Hijacking Chromecast With The Rickmote Controller

rick-astelyWith a simple $35 dongle that plugs right into your TV, it’s possible to enjoy your favorite TV shows, YouTube channels, and everything else Chromecast has to offer. Being a WiFi enabled device, it’s also possible to hijack a Chromecast, forcing your neighbors to watch [Rick Astley] say he’s never going to give you up.

The rickmote, as this horrible device is called, runs on a Raspberry Pi and does a lot of WiFi shennaigans to highjack a Chromecast. First, all the wireless networks within range of the rickmote are deauthenticated. When this happens, Chromecast devices generally freak out and try to automatically reconfigure themselves and accept commands from anyone within proximity. The rickmote is more than happy to provide these commands to any Chromecast device, in the form of the hit song from 1987 and 2008.

Video demo of the rickmote below, along with a talk from ToorCon describing how the hijacking actually works.

Comments

  1. Lasse_Bierstrom says:

    Brutality…
    Great!

  2. Stephen Downward says:

    Does the Rickmote require an internet connection? I ask because it opens youtube. I don’t have a chromecast, so I might be missing something obvious.

    • Squirrel says:

      IIRC with C*h*romecast, the phone/computer/remote controlling it essentially points it to a website and the Chromecast goes. So the remote just needs the youtube link hard-coded into it.

      • omegatotal says:

        The rickmote is is configuring the chromecast for a particular network that you would need to provide.

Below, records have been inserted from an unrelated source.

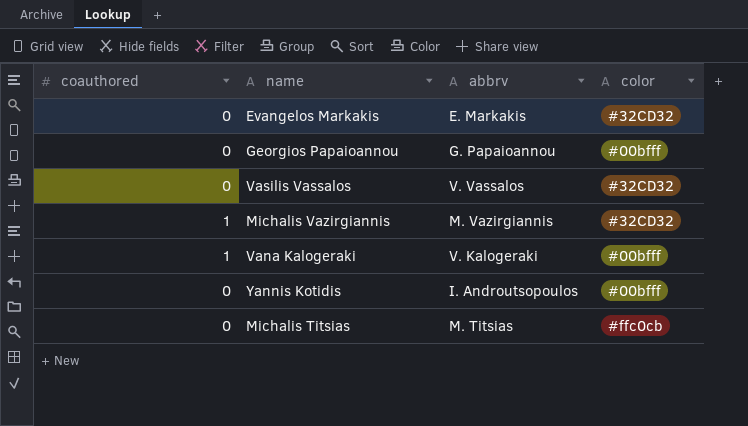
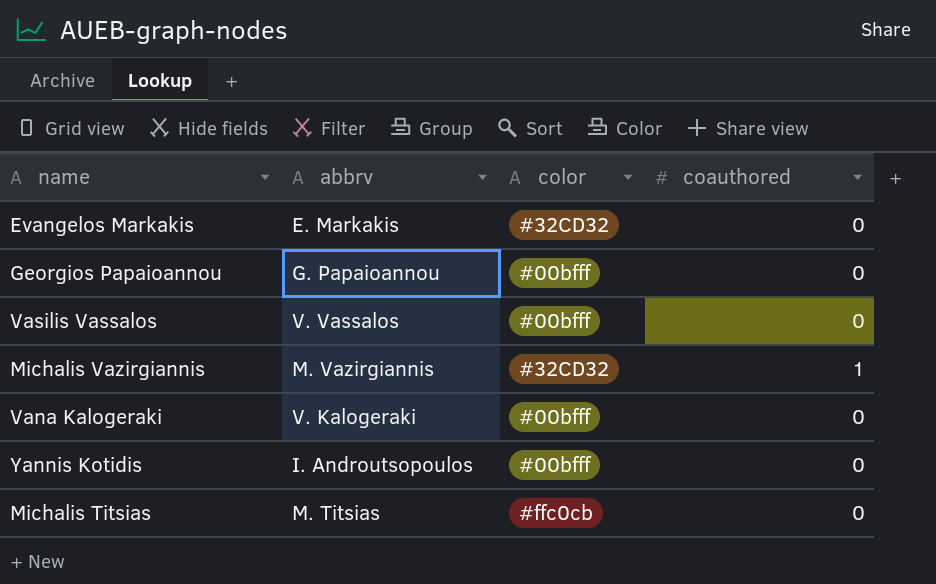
column coauthored | position: 1 -> 4
Vasilis Vassalos | color: #32CD32 -> #00bfff
Vana Kalogeraki | coauthored: 1 -> 0

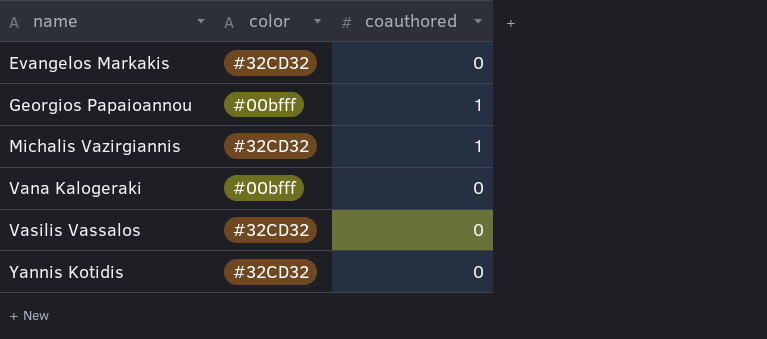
row order: none -> name ascending
column abbrv | position: 2 -> none
row Michalis Titsias: M. Titsias | #ffc0cb | 0 -> none
Georgios Papaioannou | coauthored: 0 -> 1
Vasilis Vassalos | color: #00bfff -> #32CD32
Yannis Kotidis | color: #00bfff -> #32CD32

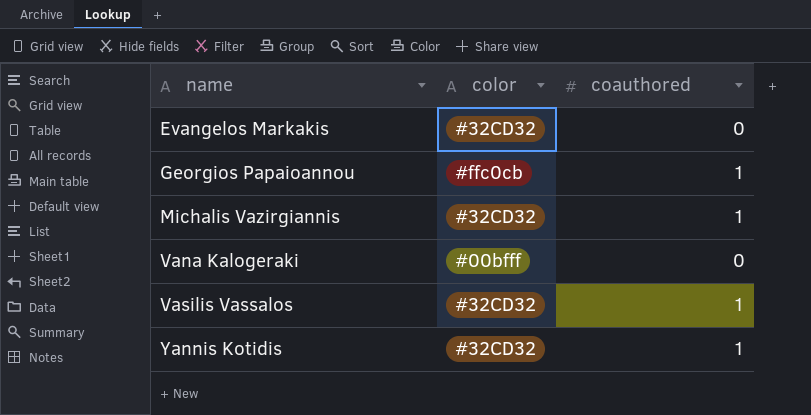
Georgios Papaioannou | color: #00bfff -> #ffc0cb
Vasilis Vassalos | coauthored: 0 -> 1
Yannis Kotidis | coauthored: 0 -> 1

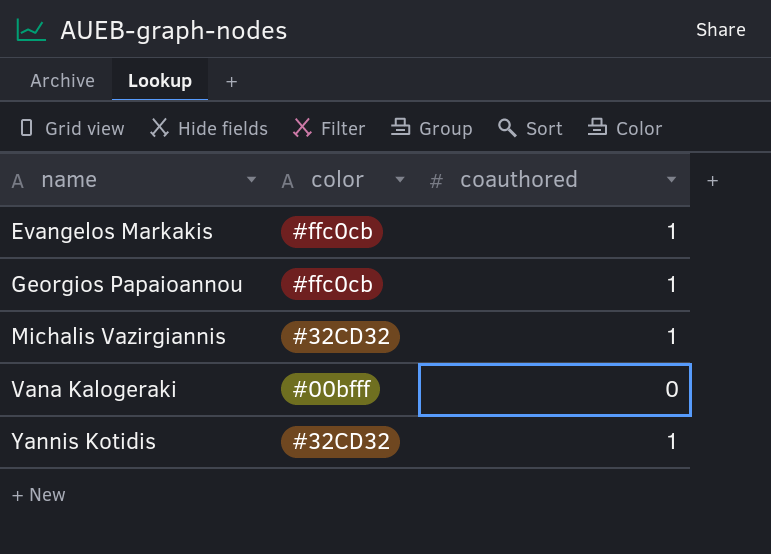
row Vasilis Vassalos: #32CD32 | 1 -> none
Evangelos Markakis | color: #32CD32 -> #ffc0cb
Evangelos Markakis | coauthored: 0 -> 1

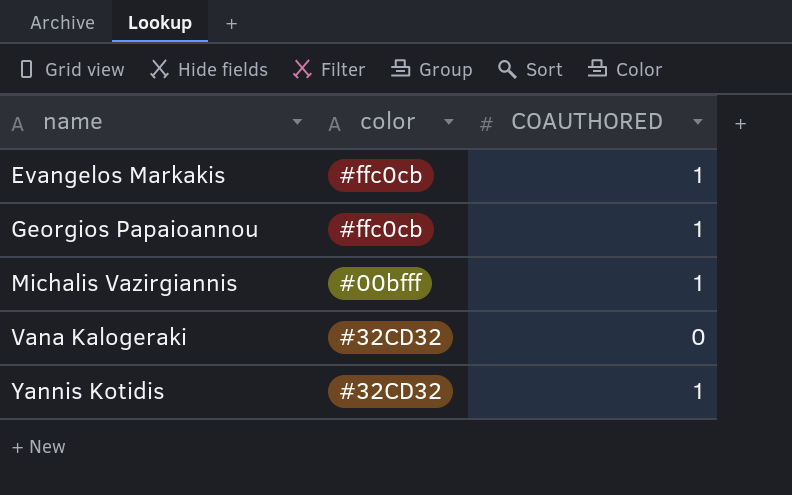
column name: coauthored -> COAUTHORED
Michalis Vazirgiannis | color: #32CD32 -> #00bfff
Vana Kalogeraki | color: #00bfff -> #32CD32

        This could be provided by the rickmote/pi it-self, and thus the files could be loaded directly, or it could be an existing network that is linked to the internet (hotspot? starbucks?)

  3. phreaknik says:

    Now THIS is putting the RPi to use!!!! So much win in this project.

  4. Hirudinea says:

    Ah Rickrolling, we’re never gonna give you up! Anyway my first question is WTF Google!? A totally open AP, come on! You couldn’t put a password on the AP and then print it on a sticker on the Chromecast? Secondly, since this does netflix I assume that if you have control of the Chromecast when it accesses netflix (if you just let the CC access the internet) you could steal the netflix password and have free flix for yourself? And finally I’ed assume if you replace the RPi with a desktop you could do far more with the CC, like Rickroll somebody for 5 minutes every 15 minutes when they’re watching a netflix movie, show The Beverly Hillbillies when they’re trying to watch House of Cards and every time they try to access cartoons give them xhamster! So cheers to Alt and google, come on.

  5. Sven says:

    Too bad the football world championship is over…

  6. Dustin says:

    HA, you spelled Chromecast wrong!

  7. richms says:

    I was constantly finding my chromecasts were off the network and broadcasting their own open wifi network for anyone to come along and connect to and re-configure them.

    They are now sitting in a drawer because their flakey-ass slow 2.4GHz wifi was never able to stream anything in the evenings, and I was constantly having to power-cycle them to get them to reconnect to the wifi and stop broadcasting their open network.

    What an idiotic idea it was to make them get configured over an open wifi network, and to just open it up because it gets disconnected from the one and only network you can have it configured for.

    Also stupid to have a media streaming device only be able to do 72 megabit on the 2.4ghz band.

    • omegatotal says:

      I haven’t had any issues with mine so far… maybe you should update them or root them..

      Possibly get a second/dedicated AP for them… which is recommended for any media devices (separate them and limit access to prevent slowdowns on their network)

      Just a thought

  8. pvtryan1 says:

    A solution to the hotels with portals mentioned in the video is:

  9. Whatnot says:

    You know with all the talk about the chromecast it still took me quite a while to understand that what the thing does is getting commands and then stream directly from the internet, instead of streaming data from a phone/tablet/desktop.

    And when I realized that I immediately saw that it wasn’t for me, and now that clones that can do without internet and stream directly from devices exists (although that method will reduce battery life I hear) I would much sooner go for that.